ElegantVLA: Learning When to Think for Efficient Vision-Language-Action Models
Published in arXiv preprint, 2026, 2026
Recommended citation: Ye Li, Huanan Liu, Kangye Ji, Yuan Meng, Jiajun Fan, Yuansong Wang, Shiyu Qin, Chenglei Wu, Shu-Tao Xia, Zhi Wang. "ElegantVLA: Learning When to Think for Efficient Vision-Language-Action Models." arXiv:2605.29438, 2026. https://arxiv.org/abs/2605.29438

Vision-Language-Action (VLA) models are a powerful paradigm for generalist robotic control, but their high computational cost and limited control frequency hinder real-time manipulation — large vision-language backbones and iterative action heads are executed at every control step. Existing acceleration optimizes individual components or relies on fixed rules, treating every step with largely fixed computation and overlooking the non-uniform reasoning demands of sequential embodied control.

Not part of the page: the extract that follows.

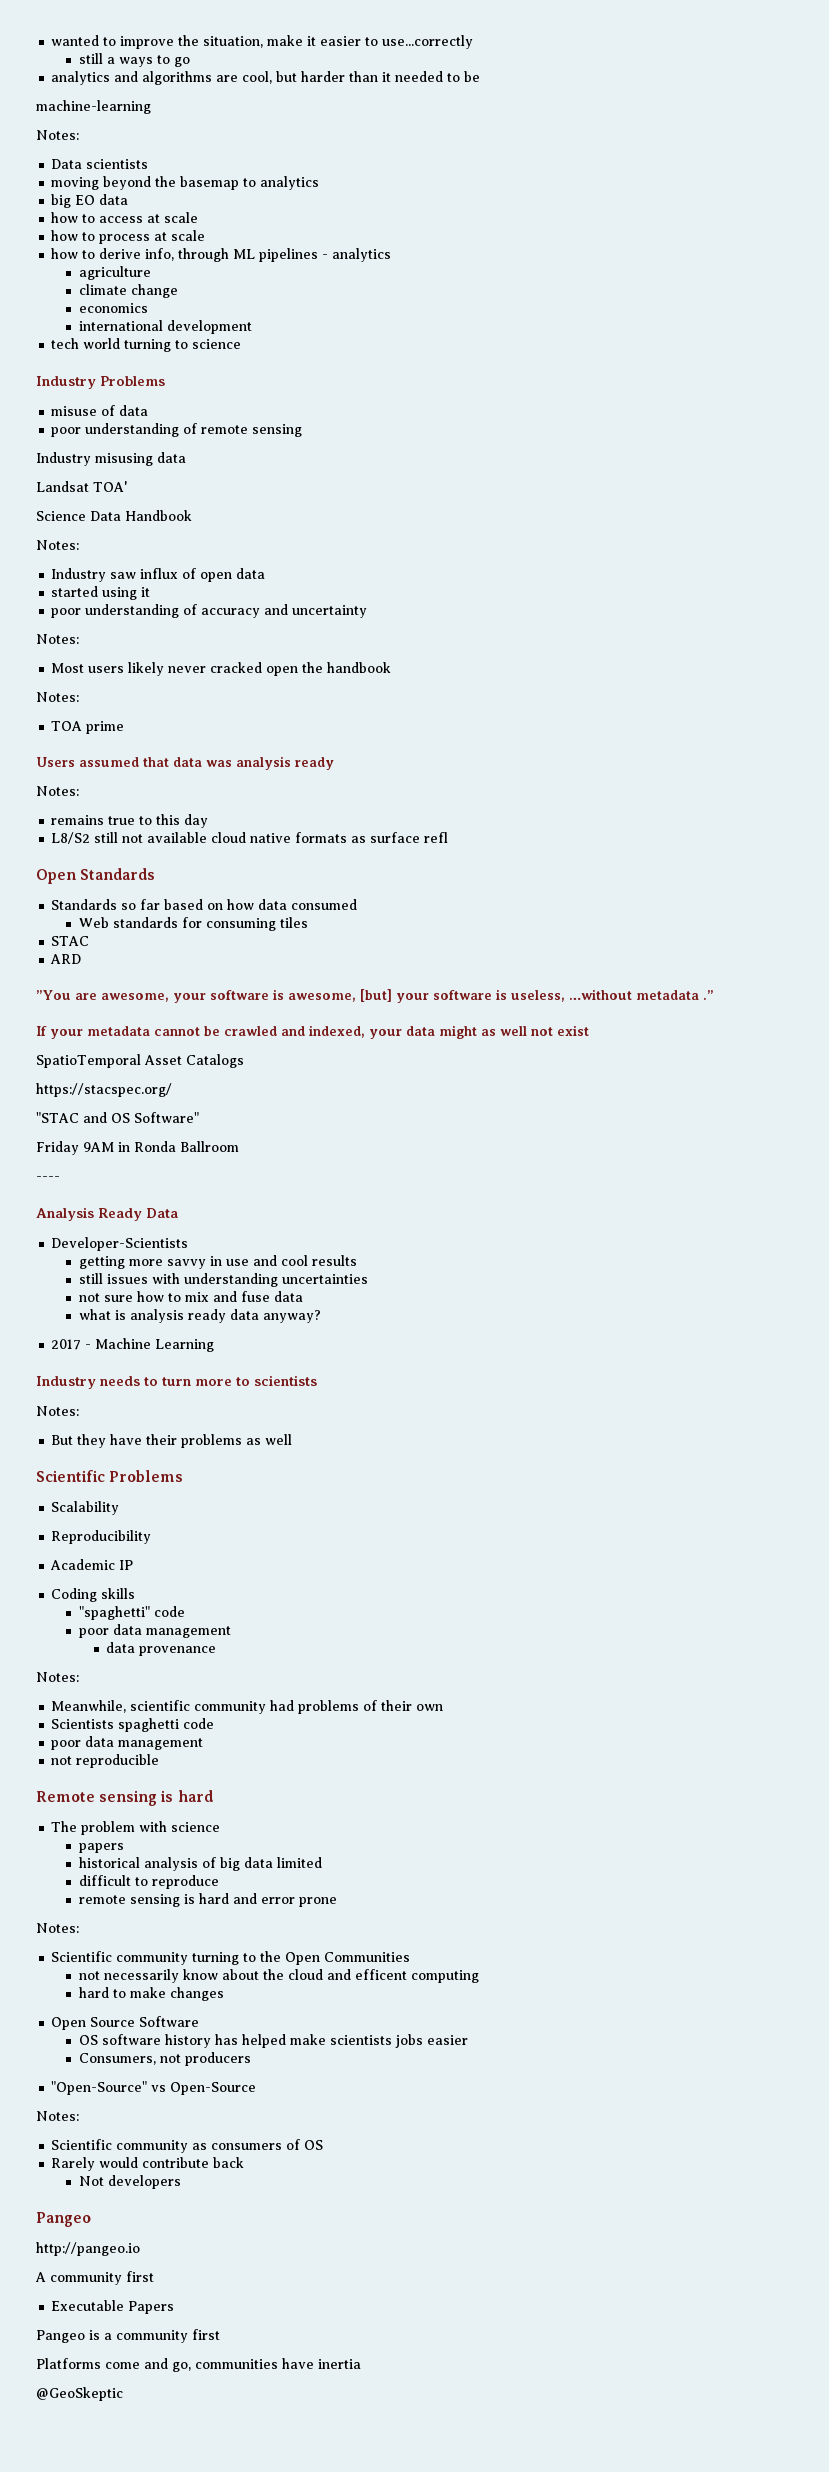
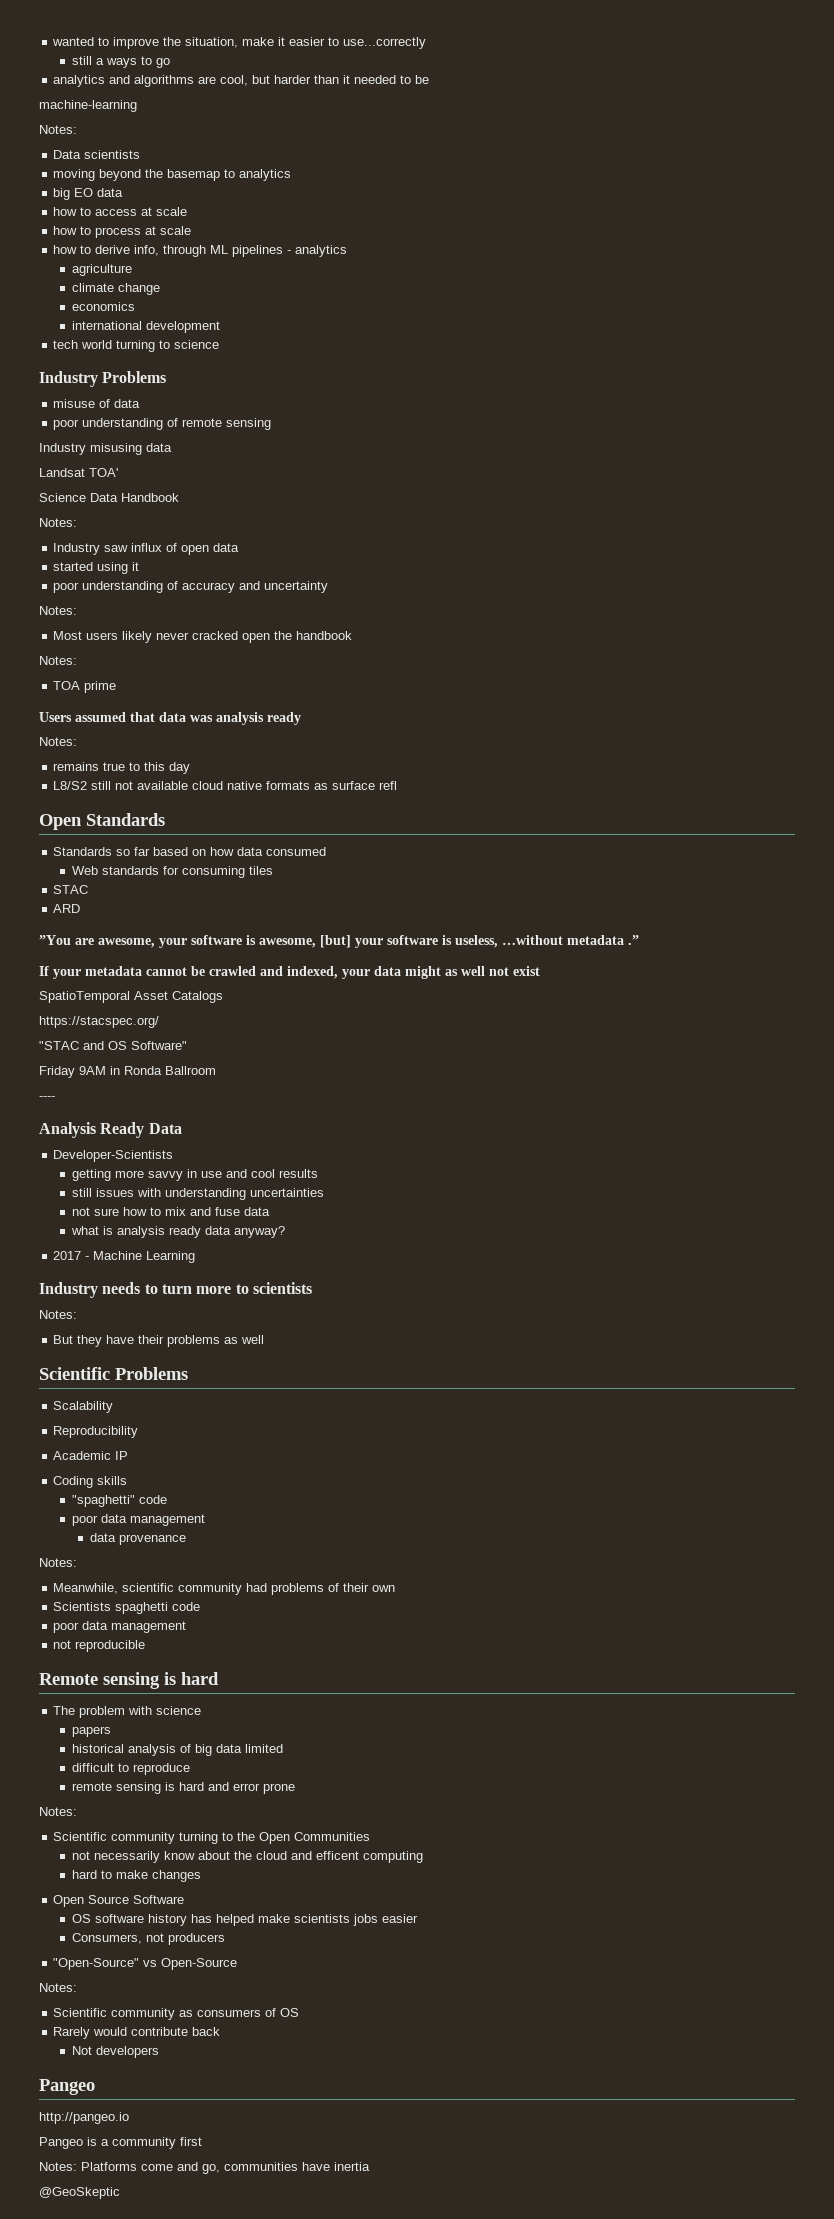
[35,2271,154,2285] [51,2300,175,2314] // A community first // Executable Papers -> (129, 2118) none
(220, 2334) none -> [39,2162,77,2171] Notes:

Inspired by human motor control — where cognitive and feedback resources concentrate on goal-sensitive stages — ElegantVLA learns when to invest full computation and when to reuse prior computation. It is a training-free, plug-in, phase-adaptive inference framework that performs intra-model dynamic compute scheduling:
- Lightweight scheduler. Observes temporal representation similarity, robot-motion cues, and episode progress to jointly allocate computation across the vision encoder, LLM, and action head.
- Five-level Vision–LLM mode. From full recomputation to multi-step temporal reuse, chosen by visual-language representation stability.
- Three-level denoising mode. Reuses intermediate denoising states during stable motion while preserving full refinement at goal-sensitive stages.
Because it neither modifies nor retrains the base model, ElegantVLA is a general accelerator for modern VLA pipelines with explicit action-generation modules. On GR00T it achieves up to 2.55× average speedup, on CogACT 3.77×, and in real-world GR00T experiments across six tasks it reduces computation by 2.18× and raises control frequency from 13.8 Hz to 26.3 Hz, preserving or improving task success.